### TASK TO COMPLETE
Repeat, please, exactly the lines from the one that has "[33,382,194,396] [40,412,287,426] result" through the end of the records below, with pictures dropped.
══ RECORDED INFORMATION
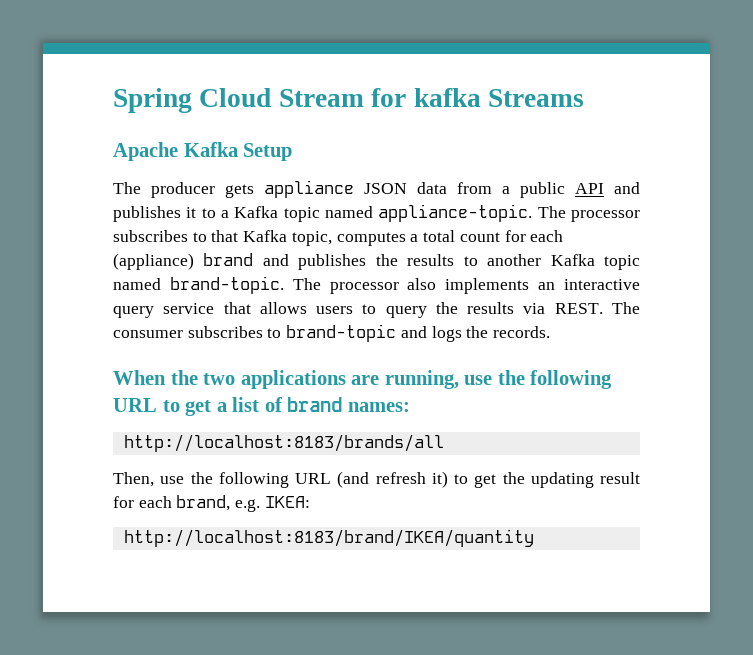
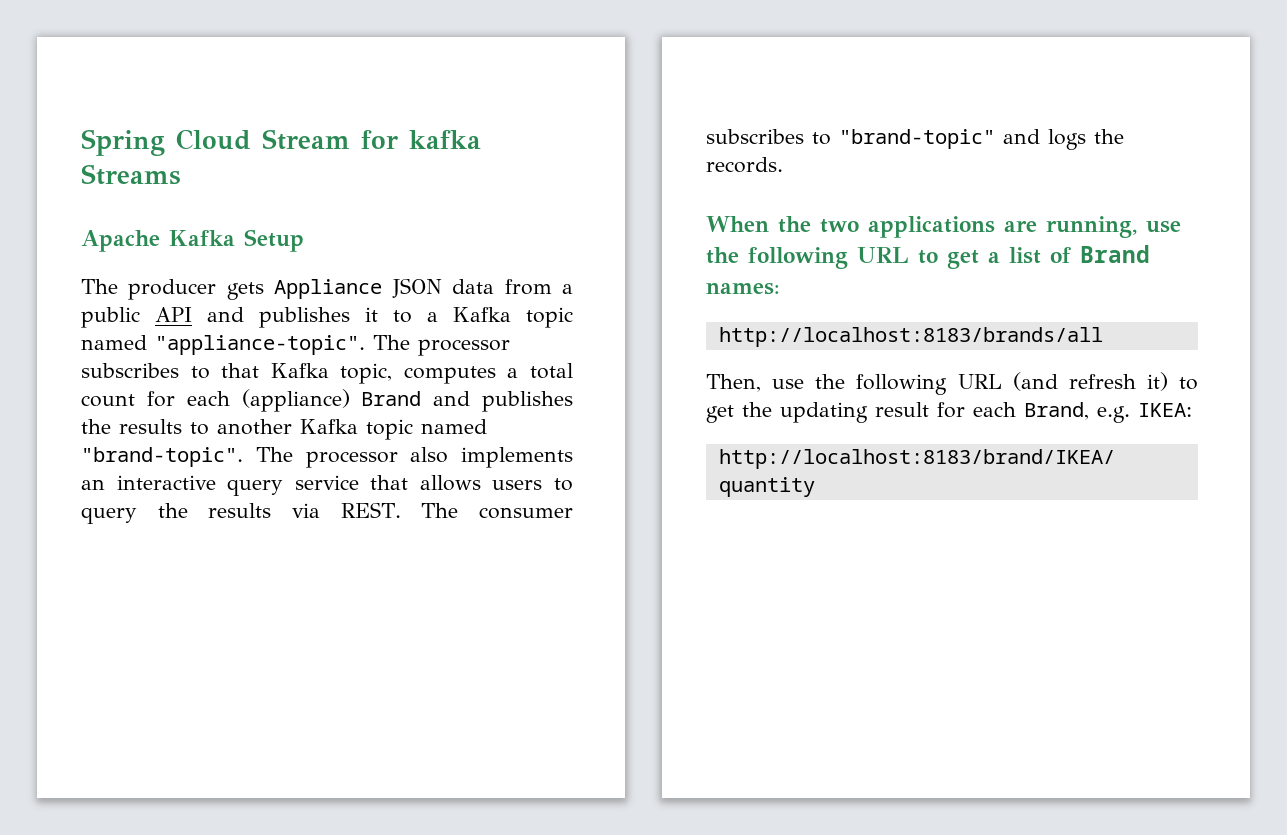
[264,180,354,198] appliance -> [274,279,383,299] Appliance
[378,204,533,222] appliance-topic. -> [155,335,365,355] "appliance-topic".
[203,253,254,266] brand -> [361,391,422,406] Brand
[169,276,284,294] brand-topic. -> [81,447,243,467] "brand-topic".
[286,324,397,342] brand-topic -> [839,129,995,149] "brand-topic"
[287,397,343,412] brand -> [1080,245,1150,263] Brand
[176,495,231,511] brand, -> [1024,402,1089,420] Brand,

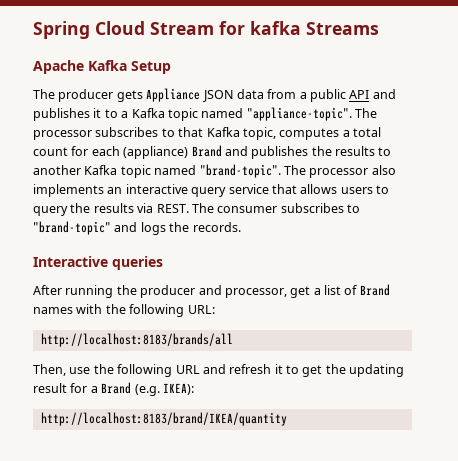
[706,216,1181,238] [706,247,938,269] When the two applications are running, use the following URL to -> [33,256,163,270] [33,285,287,298] Interactive queries // After running the producer and processor,
[706,282,780,295] names: -> [33,304,215,317] names with the following URL:
[1012,372,1168,391] (and refresh it) -> [202,364,283,374] and refresh it
[973,402,1192,423] each Brand, e.g. IKEA: -> [90,382,194,396] a Brand (e.g. IKEA):

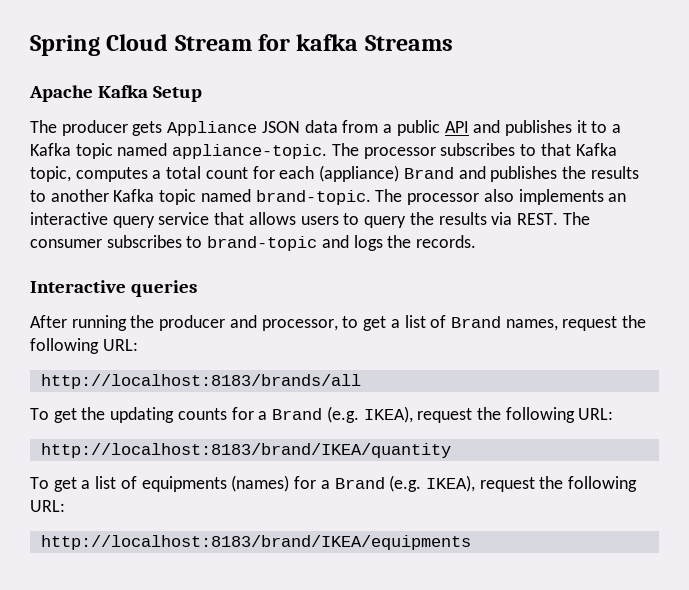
[246,107,352,121] "appliance-topic". -> [172,144,328,159] appliance-topic.
[199,164,281,178] "brand-topic". -> [255,190,371,205] brand-topic.
[33,221,111,235] "brand-topic" -> [207,236,318,251] brand-topic
(287, 293) none -> [342,316,359,328] to
[33,304,103,314] names with -> [505,316,618,331] names, request
[33,364,299,377] Then, use the following URL and refresh it to -> [30,408,49,420] To
[33,382,194,396] [40,412,287,426] result for a Brand (e.g. IKEA): // http://localhost:8183/brand/IKEA/quantity -> [177,406,614,423] [40,443,451,458] [30,475,638,492] [30,500,65,512] [40,535,471,550] counts for a Brand (e.g. IKEA), request the following URL: // http://localhost:8183/brand/IKEA/quantity // To get a list of equipments (names) for a Brand (e.g. IKEA), request the following URL: // http://localhost:8183/brand/IKEA/equipments

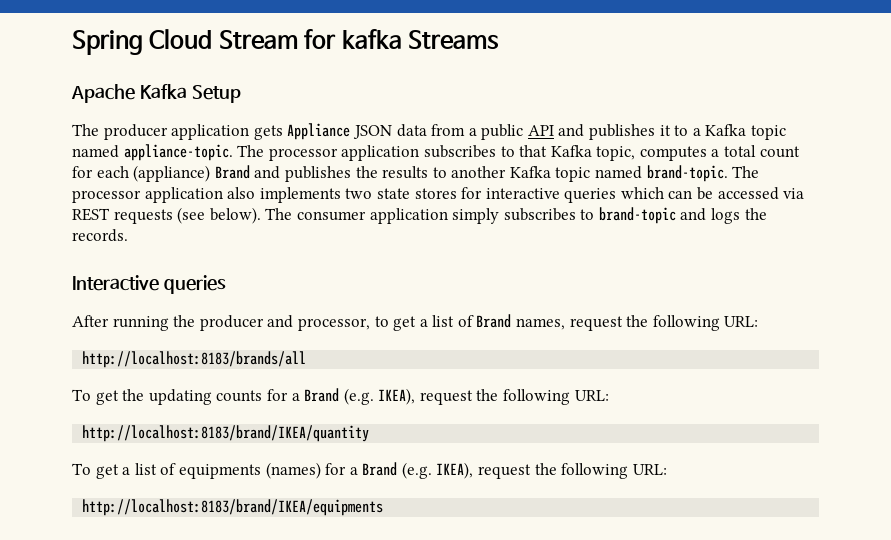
(128, 128) none -> [171,124,250,140] application
(436, 153) none -> [341,145,420,161] application
(480, 199) none -> [144,187,223,203] application
[608,193,627,202] [30,212,590,228] [30,239,102,248] an interactive query service that allows users to query the results via REST. The consumer -> [345,187,805,203] [72,207,500,224] two state stores for interactive queries which can be accessed via REST requests (see below). The consumer application simply

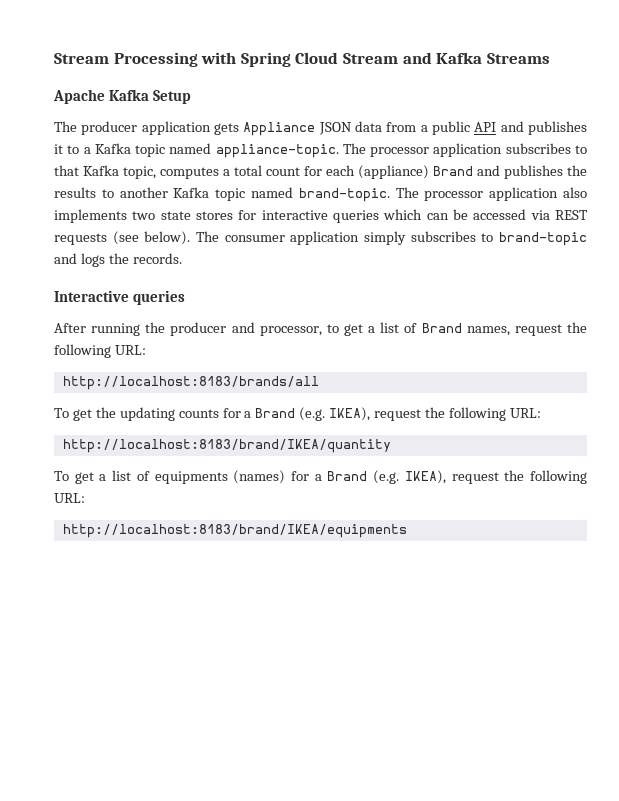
(72, 42) none -> [54,52,237,67] Stream Processing with
[304,29,402,49] for kafka -> [402,52,483,64] and Kafka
════
### EXERCISE SOLUTION
[33,382,194,396] [40,412,287,426] result for a Brand (e.g. IKEA): // http://localhost:8183/brand/IKEA/quantity -> [177,406,614,423] [40,443,451,458] [30,475,638,492] [30,500,65,512] [40,535,471,550] counts for a Brand (e.g. IKEA), request the following URL: // http://localhost:8183/brand/IKEA/quantity // To get a list of equipments (names) for a Brand (e.g. IKEA), request the following URL: // http://localhost:8183/brand/IKEA/equipments

(128, 128) none -> [171,124,250,140] application
(436, 153) none -> [341,145,420,161] application
(480, 199) none -> [144,187,223,203] application
[608,193,627,202] [30,212,590,228] [30,239,102,248] an interactive query service that allows users to query the results via REST. The consumer -> [345,187,805,203] [72,207,500,224] two state stores for interactive queries which can be accessed via REST requests (see below). The consumer application simply

(72, 42) none -> [54,52,237,67] Stream Processing with
[304,29,402,49] for kafka -> [402,52,483,64] and Kafka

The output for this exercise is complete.